Del maresciallo Di Gennaro si parla come di un bravissimo militare che sapeva fare il suo mestiere, sapeva interpretare in pieno il senso di appartenenza alla Benemerita: di lui si scrive che fosse “disponibile nei confronti della popolazione più debole e determinato con i criminali”.

Il maresciallo Di Gennaro non era sposato e viveva a San Severo, in provincia di Foggia, con il padre, un genitore che pur devastato da un infinito dolore ha avuto parole stupende nei confronti di questo figlio caduto nell’adempimento del proprio dovere definendosi orgoglioso di lui. Di Gennaro aveva una compagna e stava organizzando i preparativi per le nozze. E allora ci rivolgiamo ai vertici delle Istituzioni del Paese ed ai vertici dell’Arma. Facciamo in modo che la sua compagna possa essere considerata a tutti gli effetti titolare di ogni diritto che ora le appartiene: piangere il proprio uomo e sentirsi parte integrante della grande famiglia dell’Arma, essere considerata una vedova di guerra e ricevere i benefici anche economici che ne derivano. Perché di guerra si tratta per le nostre forze dell’ordine che ogni giorno rischiano la propria vita per difendere ognuno di noi e per servire quello Stato che ci rifiutiamo di pensare essere rappresentato da qualche malfattore con carica elettiva sin troppo impegnato a taroccare concorsi pubblici in campo sanitario e non, oppure a saccheggiare il bene pubblico con prebende a famiglie e familiari.

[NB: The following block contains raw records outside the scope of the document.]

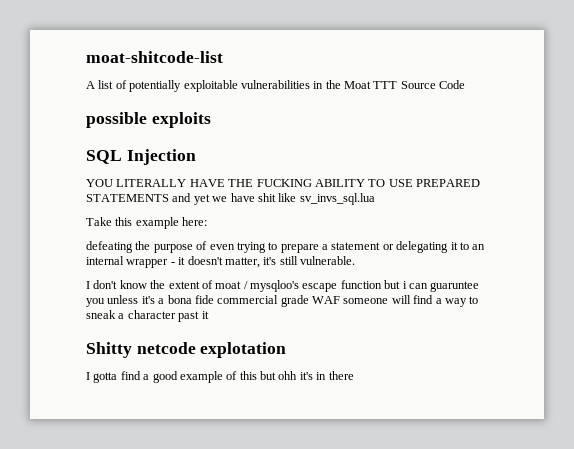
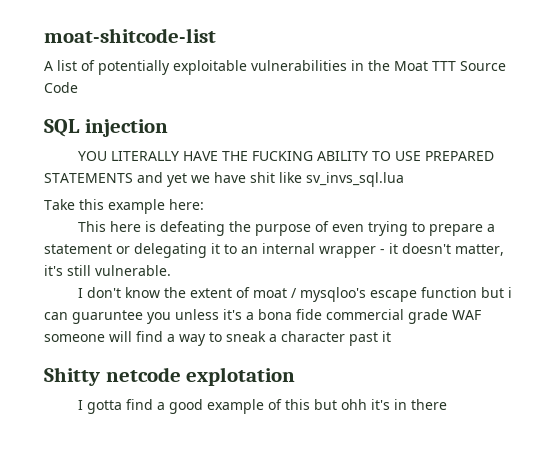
- possible exploits
- SQL Injection
+ SQL injection
- defeating the purpose of even trying to prepare a statement or delegating it to an internal wrapper - it doesn't matter, it's still vulnerable.
+ This here is defeating the purpose of even trying to prepare a statement or delegating it to an internal wrapper - it doesn't matter, it's still vulnerable.

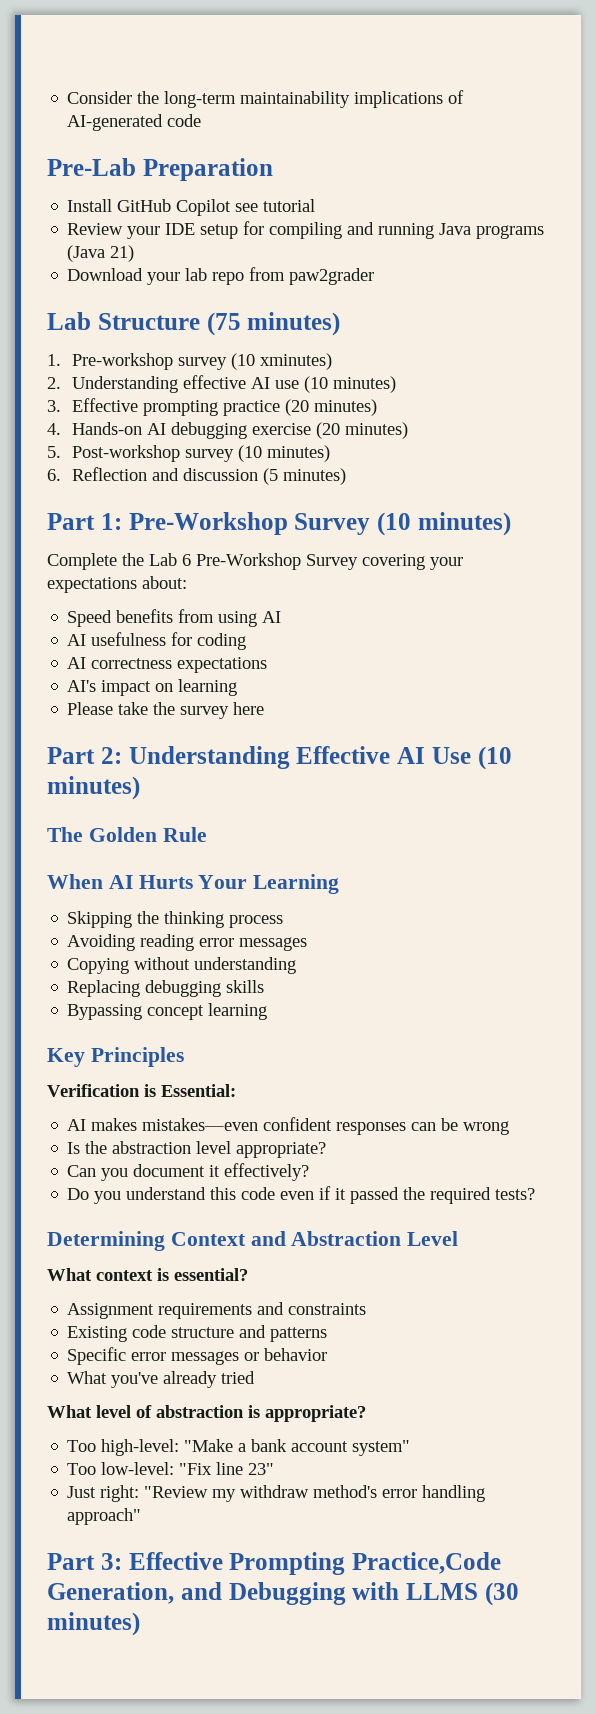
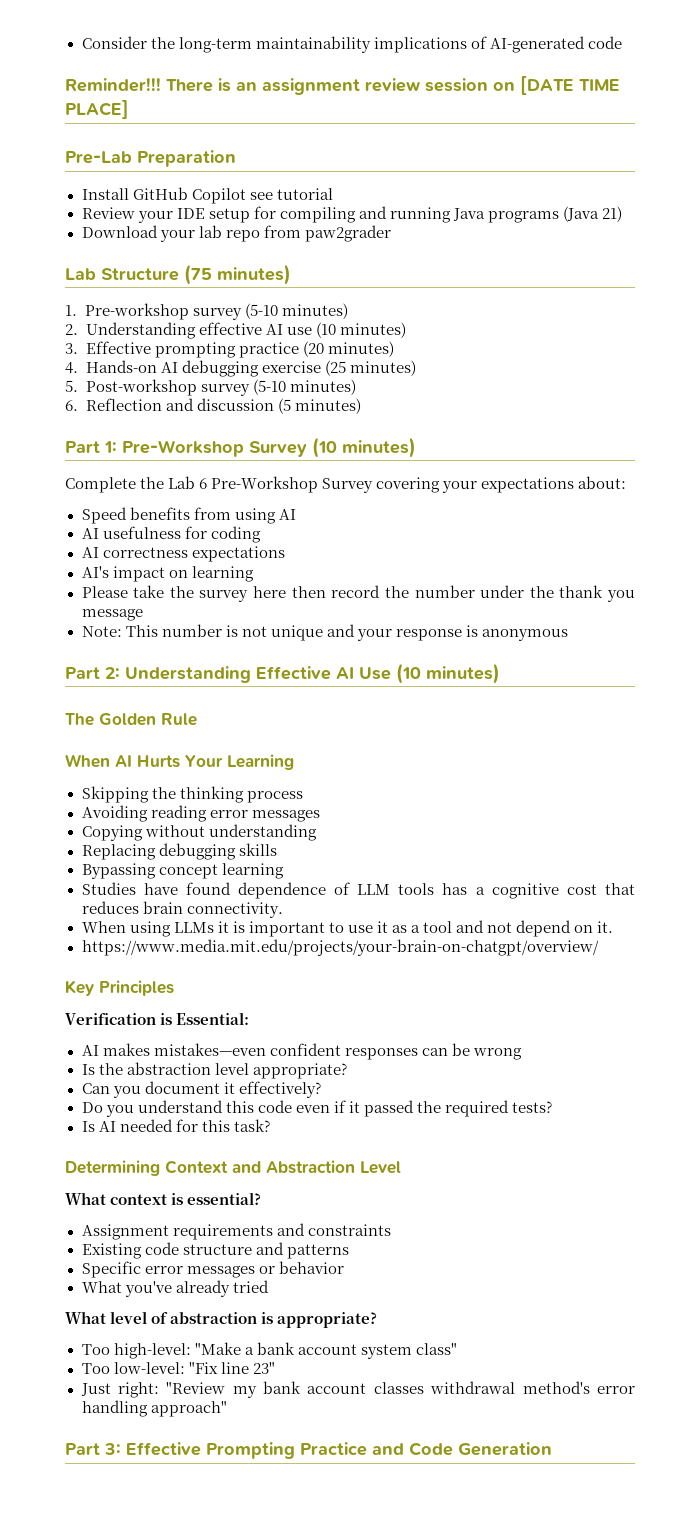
+ Reminder!!! There is an assignment review session on [DATE TIME PLACE]
- 1. Pre-workshop survey (10 xminutes)
+ 1. Pre-workshop survey (5-10 minutes)
- 4. Hands-on AI debugging exercise (20 minutes)
+ 4. Hands-on AI debugging exercise (25 minutes)
- 5. Post-workshop survey (10 minutes)
+ 5. Post-workshop survey (5-10 minutes)
- Please take the survey here
+ Please take the survey here then record the number under the thank you message
+ Note: This number is not unique and your response is anonymous
+ Studies have found dependence of LLM tools has a cognitive cost that reduces brain connectivity.
+ When using LLMs it is important to use it as a tool and not depend on it.
+ https://www.media.mit.edu/projects/your-brain-on-chatgpt/overview/
+ Is AI needed for this task?
- Too high-level: "Make a bank account system"
+ Too high-level: "Make a bank account system class"
- Just right: "Review my withdraw method's error handling approach"
+ Just right: "Review my bank account classes withdrawal method's error handling approach"
- Part 3: Effective Prompting Practice,Code Generation, and Debugging with LLMS (30 minutes)
+ Part 3: Effective Prompting Practice and Code Generation

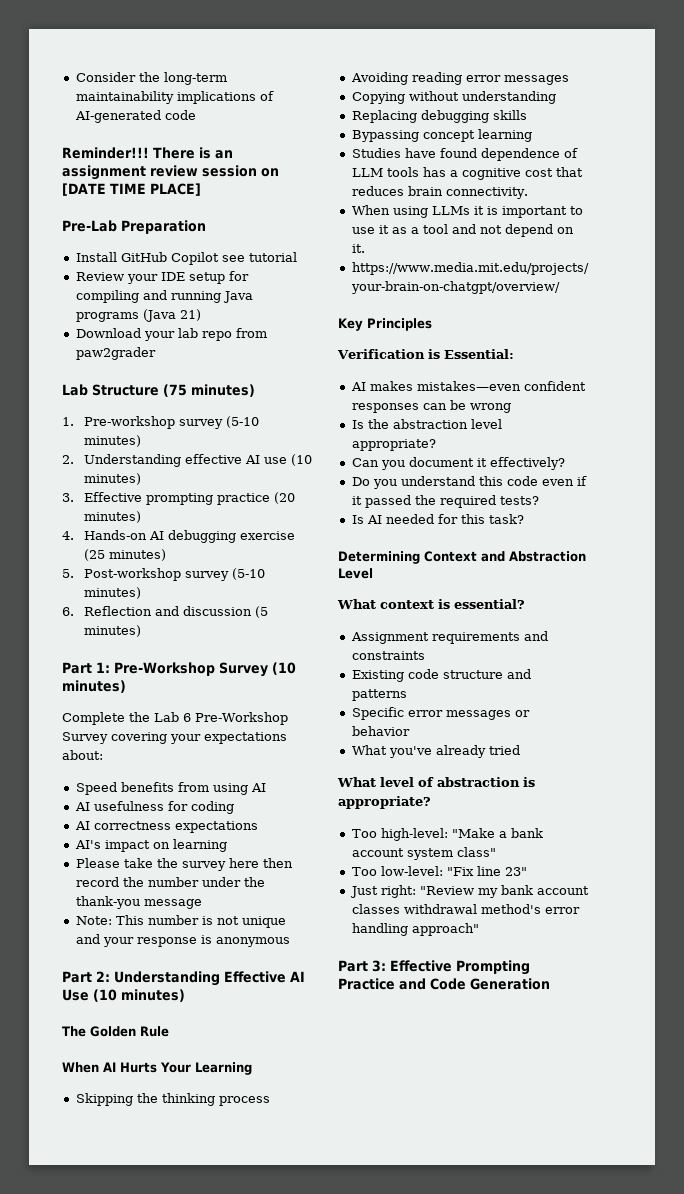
- Please take the survey here then record the number under the thank you message
+ Please take the survey here then record the number under the thank-you message

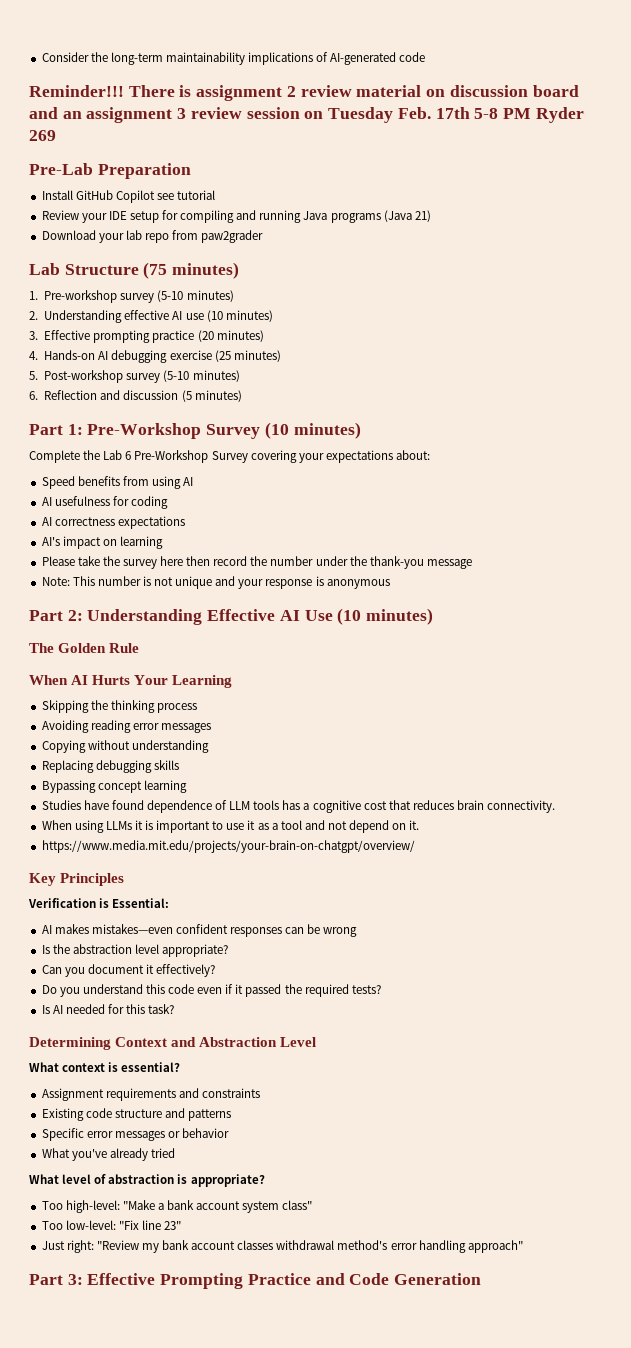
- There is an assignment review session on [DATE TIME PLACE]
+ There is assignment 2 review material on discussion board and an assignment 3 review session on Tuesday Feb. 17th 5-8 PM Ryder 269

Non crediamo che il sacrificio del maresciallo Di Gennaro possa servire a farci dimenticare quelle atroci verità che sono emerse nel caso di Stefano Cucchi o nel caso fiorentino delle violenze sessuali o in quei casi dei quali, occasionalmente, la cronaca ci dà notizia. Non si tratta di minimizzare un errato comportamento e meno che mai di giustificare azioni che, seppur commesse da uomini in divisa, rimangono nell’ambito della responsabilità penale soggettiva di chi quella divisa ha sporcato di fango.

La divisa del maresciallo Di Gennaro non è sporca di fango, ma è intrisa del proprio sangue. E questo nella settimana di Pasqua ricorda ai credenti un altro sacrificio. Retorica, dirà qualche lettore. Forse le parole possono apparire retoriche ma quanti di noi ricorderanno il nome di Vincenzo Carlo Di Gennaro tra un anno? E quanti di noi ricordano il nome delle troppe vittime in divisa, delle troppe persone che hanno sacrificato la propria vita al servizio della Patria. Magari un pallido ricordo affiorerà nelle nostre menti il 5 giugno durante la festa dell’Arma dei carabinieri quando ad un elenco di feriti e vittime, e nel loro ricordo, farà seguito una onorificenza da consegnare nelle mani dei familiari superstiti. E se tra i superstiti ci fosse anche la compagna di Vincenzo Di Gennaro sarebbe una vittoria per lo Stato, un debito di onore pagato al maresciallo ed uno stimolo per quanti di noi vogliono ancora credere nelle Istituzioni della Repubblica. Nei secoli fedele.